Light sheet fluorescence microscopy (LSFM) is a transformative imaging method that enables the visualization of non-dissected specimen in real-time 3D. Optical clearing of tissues is essential for LSFM, typically employing toxic solvents. Here, we test the applicability of a non-hazardous alternative, ethyl cinnamate (ECi). We comprehensively characterized autofluorescence (AF) spectra in diverse murine tissues-ocular globe, knee, and liver-employing LSFM under various excitation wavelengths (405-785 nm) to test the feasibility of unstained samples for diagnostic purposes, in particular regarding percutaneous biopsies, as they constitute to most harvested type of tissue sample in clinical routine. Ocular globe structures were best discerned with 640 nm excitation. Knee tissue showed complex variation in AF spectra variation influenced by tissue depth and structure. Liver exhibited a unique AF pattern, likely linked to vasculature. Hepatic tissue samples were used to demonstrate the compatibility of our protocol for antibody staining.

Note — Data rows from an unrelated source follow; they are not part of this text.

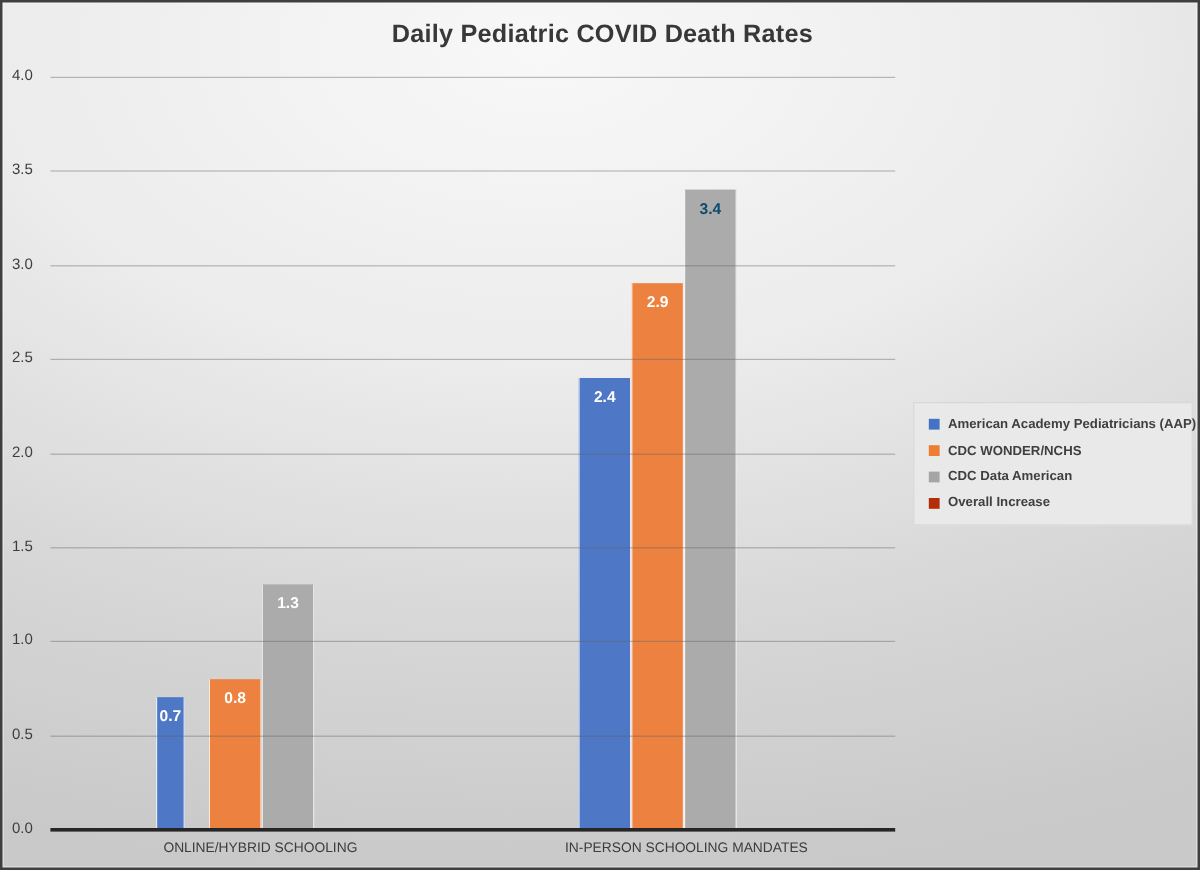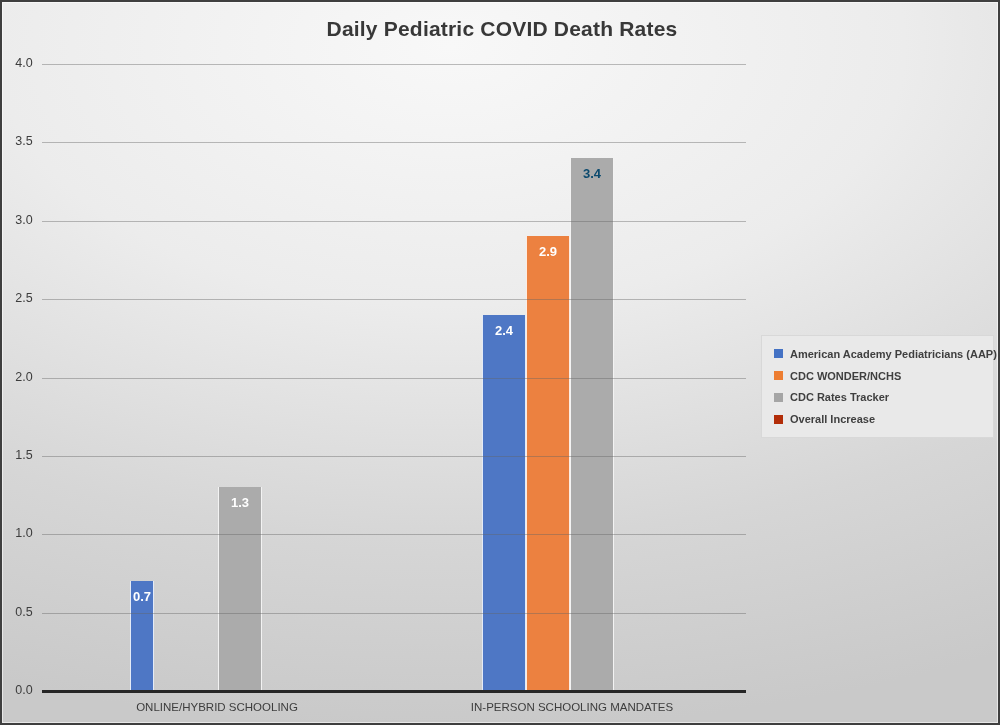"4.0" .y-tick { text-align: center -> left }
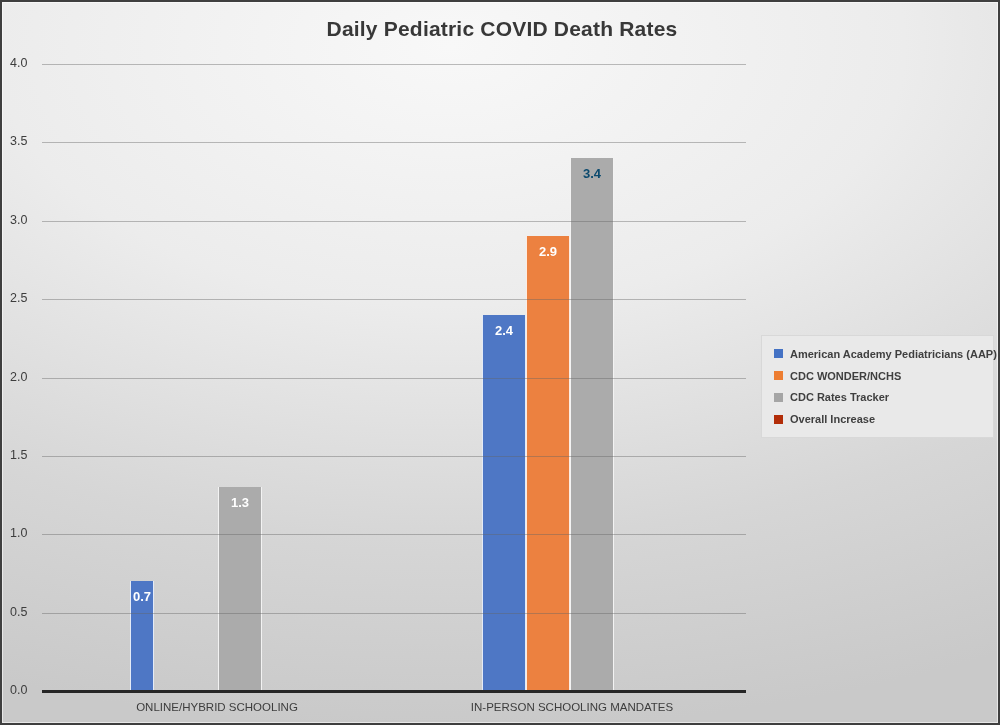"CDC Rates Tracker" div.legend-label { text: Rates Tracker -> Data American }
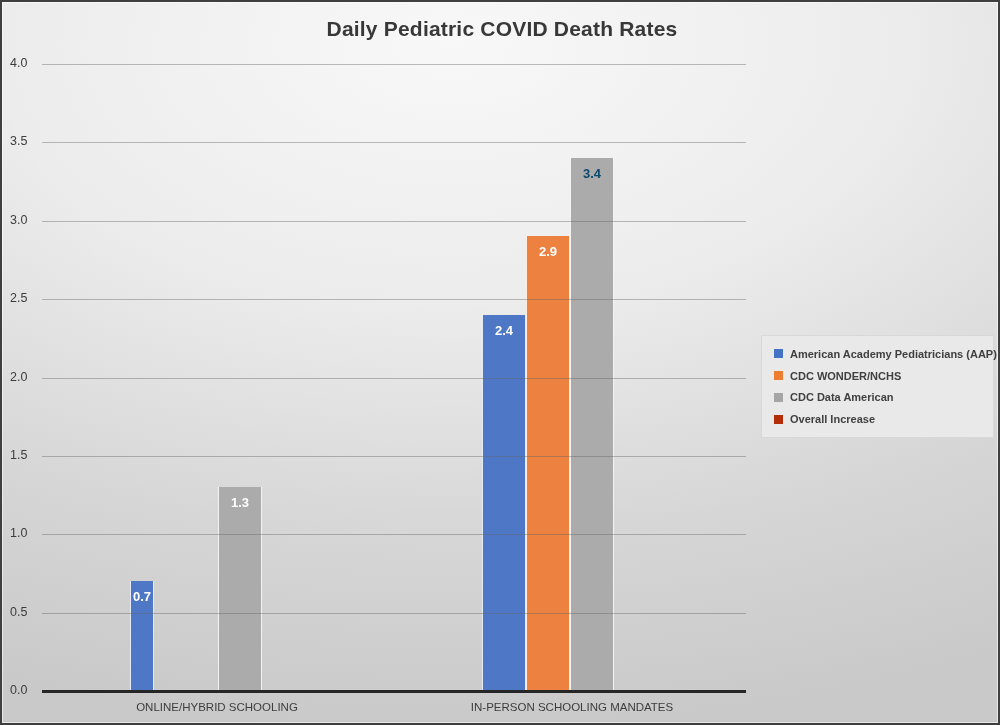"0.8" div.bar { html: none -> <div> <div>0.8</div> </div> }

Furthermore, we employed machine learning to augment raw images and segment liver structures based on AF spectra. Radiologists rated representative samples transferred to the clinical assessment software. Learning-generated images scored highest in quality. Additionally, we investigated an actual murine biopsy. Our study pioneers the application of AF spectra for tissue characterization and diagnostic potential of optically cleared unstained percutaneous biopsies, contributing to the clinical translation of LSFM.